Both his mother and his wife had crossed themselves at this and his mother had renewed her insistence that he go to see Father Roberto. Enrico had stumped out and taken to drinking even more heavily, and mother and wife were now at their wits’ end. The time was therefore ripe, thought Manuel, for a discreet approach.
He had made the approach, very cleverly, through one of Enrico’s drinking cronies, a long-standing friend whom the warder trusted; and he had used the card yet again of the father grieving for his son. It was not a case, said Manuel, of a family seeking to take revenge — so Enrico need not worry — but of a father needing to set his mind at rest. Information was all he sought, and for that he might be prepared to pay. Of course, said Manuel sternly, one should not accept money for such a sacred service as this, but…
Enrico said sod the sacred service. The money, on the other hand…
But could it be kept secret? He didn’t mind doing the old chap a favour — it was only right that he should do what he could to make it easier for the old boy — but he didn’t want to find himself caught and landed before the investigating prosecutor.
No chance of that, said Manuel confidentially. The information could be conveyed only to an ignorant Englishman who knew nothing about the set-up and so wouldn’t ask awkward questions. He was interested only in putting the old man’s mind at rest.
And wouldn’t it set Enrico’s own mind at rest? Anyone could see that his mind was troubled, had been troubled for a long time. In fact, too many people could see that and were, perhaps, beginning to ask questions. Put the old man’s mind at rest, and then, perhaps, that would put Enrico’s own mind at rest. He would have done what he could. And there would be no need for either priest or doctor and it would get his mother and his wife off his back.
This was a powerful argument and gradually Enrico became convinced. He had, after all, as he said to Manuel, nothing — much — to hide. He had been an innocent party to someone else’s trickiness. He certainly wouldn’t have passed the stuff into the cell if he had known — he had thought it was just sauce, something that would improve the God-damned awful food that the poor bastards were served with, make it a bit more tasty. No one had been as surprised as he had been when… It was all that damned woman’s fault.
Damned woman?
Yes, the damned woman who had given it him and tricked him into passing it into the cell.
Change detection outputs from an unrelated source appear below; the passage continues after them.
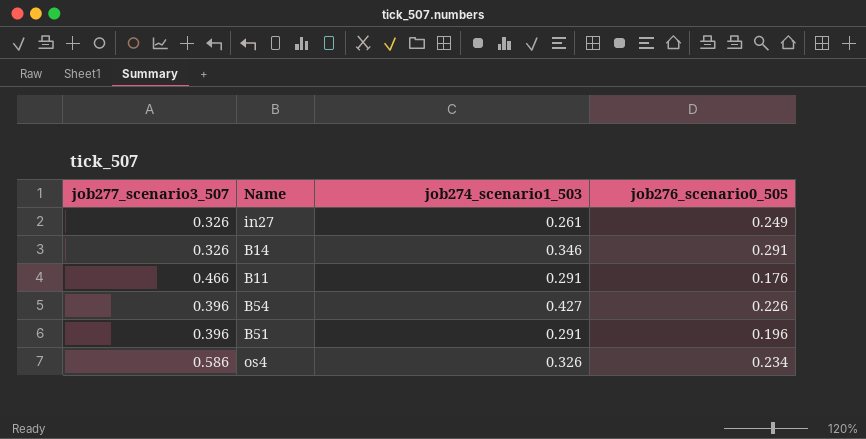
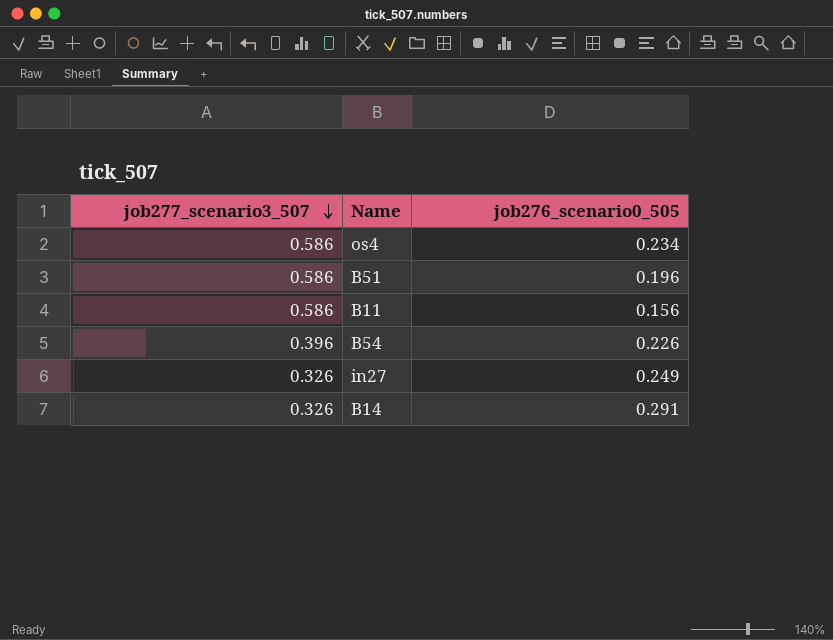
row order: none -> job277_scenario3_507 descending
column job274_scenario1_503 | position: 3 -> none
B51 | job277_scenario3_507: 0.396 -> 0.586
B11 | job277_scenario3_507: 0.466 -> 0.586
B11 | job276_scenario0_505: 0.176 -> 0.156

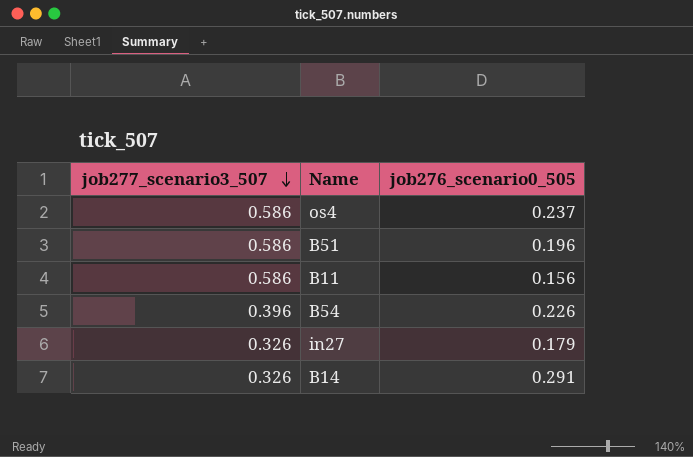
os4 | job276_scenario0_505: 0.234 -> 0.237
in27 | job276_scenario0_505: 0.249 -> 0.179

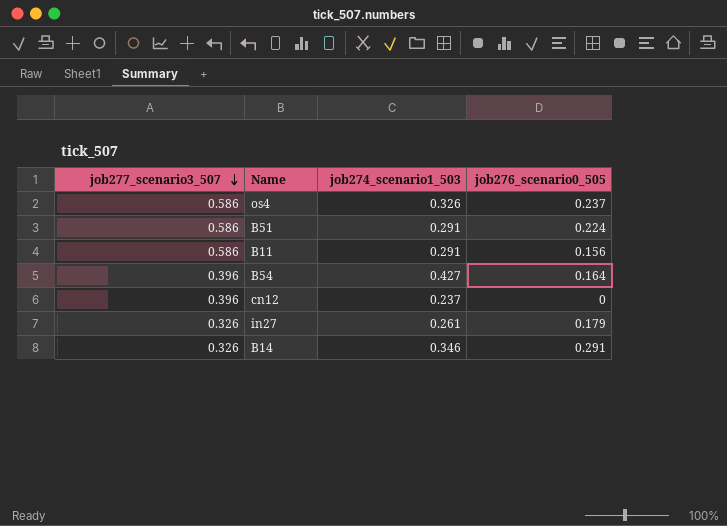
column job274_scenario1_503 | position: none -> 3
B51 | job276_scenario0_505: 0.196 -> 0.224
B54 | job276_scenario0_505: 0.226 -> 0.164
row cn12: none -> 0.396 | 0.237 | 0

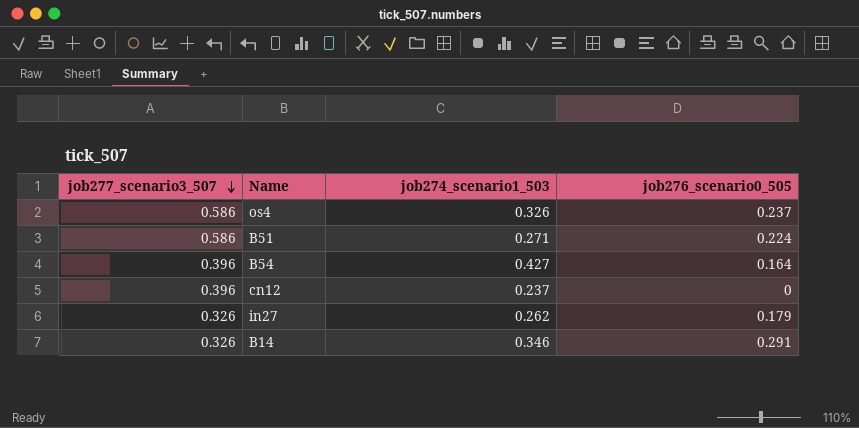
row B11: 0.586 | 0.291 | 0.156 -> none
B51 | job274_scenario1_503: 0.291 -> 0.271
in27 | job274_scenario1_503: 0.261 -> 0.262

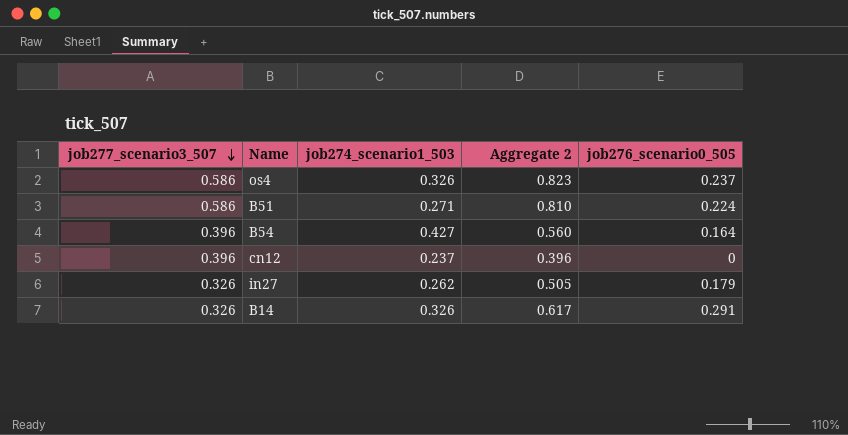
column Aggregate 2 | formula: none -> [job277_scenario3_507] + [job276_scenario0_505]
B14 | job274_scenario1_503: 0.346 -> 0.326

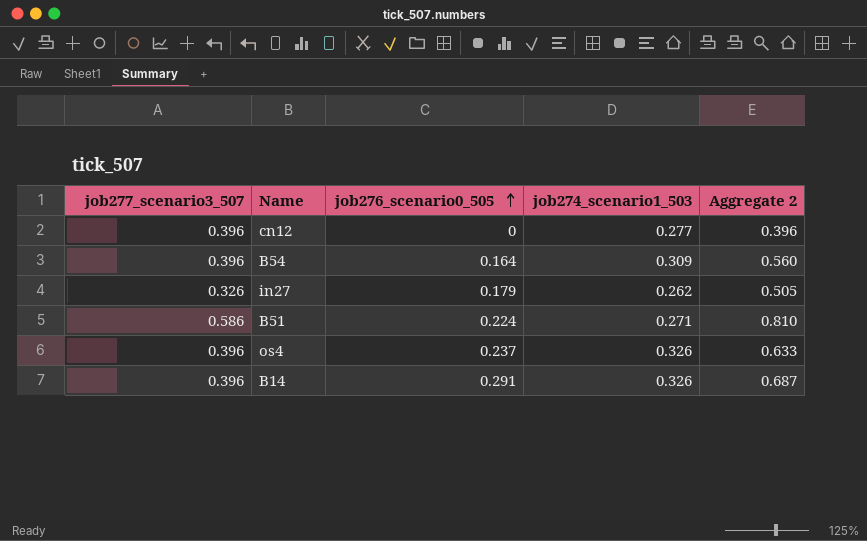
row order: job277_scenario3_507 descending -> job276_scenario0_505 ascending
column job276_scenario0_505 | position: 5 -> 3
cn12 | job274_scenario1_503: 0.237 -> 0.277
B54 | job274_scenario1_503: 0.427 -> 0.309
os4 | job277_scenario3_507: 0.586 -> 0.396
os4 | Aggregate 2: 0.823 -> 0.633
B14 | job277_scenario3_507: 0.326 -> 0.396
B14 | Aggregate 2: 0.617 -> 0.687

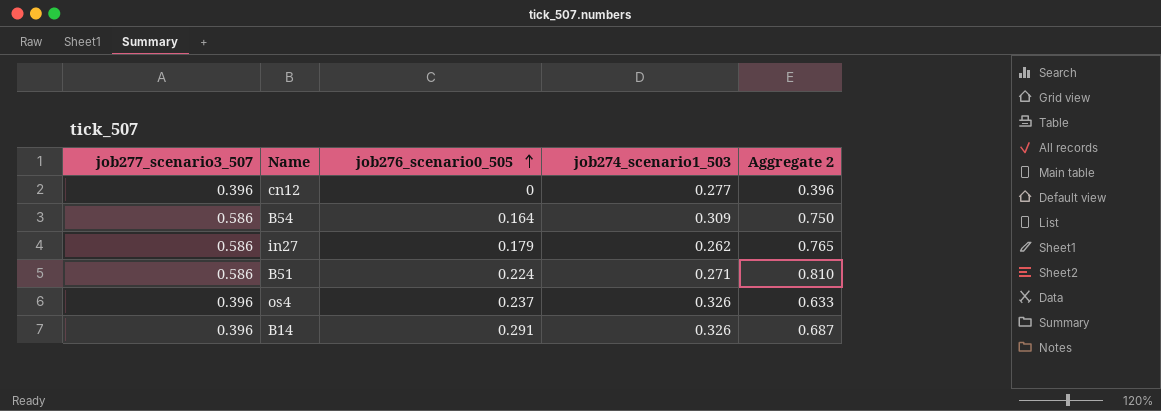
B54 | job277_scenario3_507: 0.396 -> 0.586
B54 | Aggregate 2: 0.560 -> 0.750
in27 | job277_scenario3_507: 0.326 -> 0.586
in27 | Aggregate 2: 0.505 -> 0.765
Enrico had been willing eventually, and after much persuasion by Manuel, to talk to Seymour. The question, though, was where. Not in the bar, certainly, in front of his cronies; that would be asking for trouble. Somewhere private, secret? Seymour’s room in the hotel? Enrico was reluctant: in fact, he was reluctant about any suggestion which would take him away from his own pitch and on to foreign ground.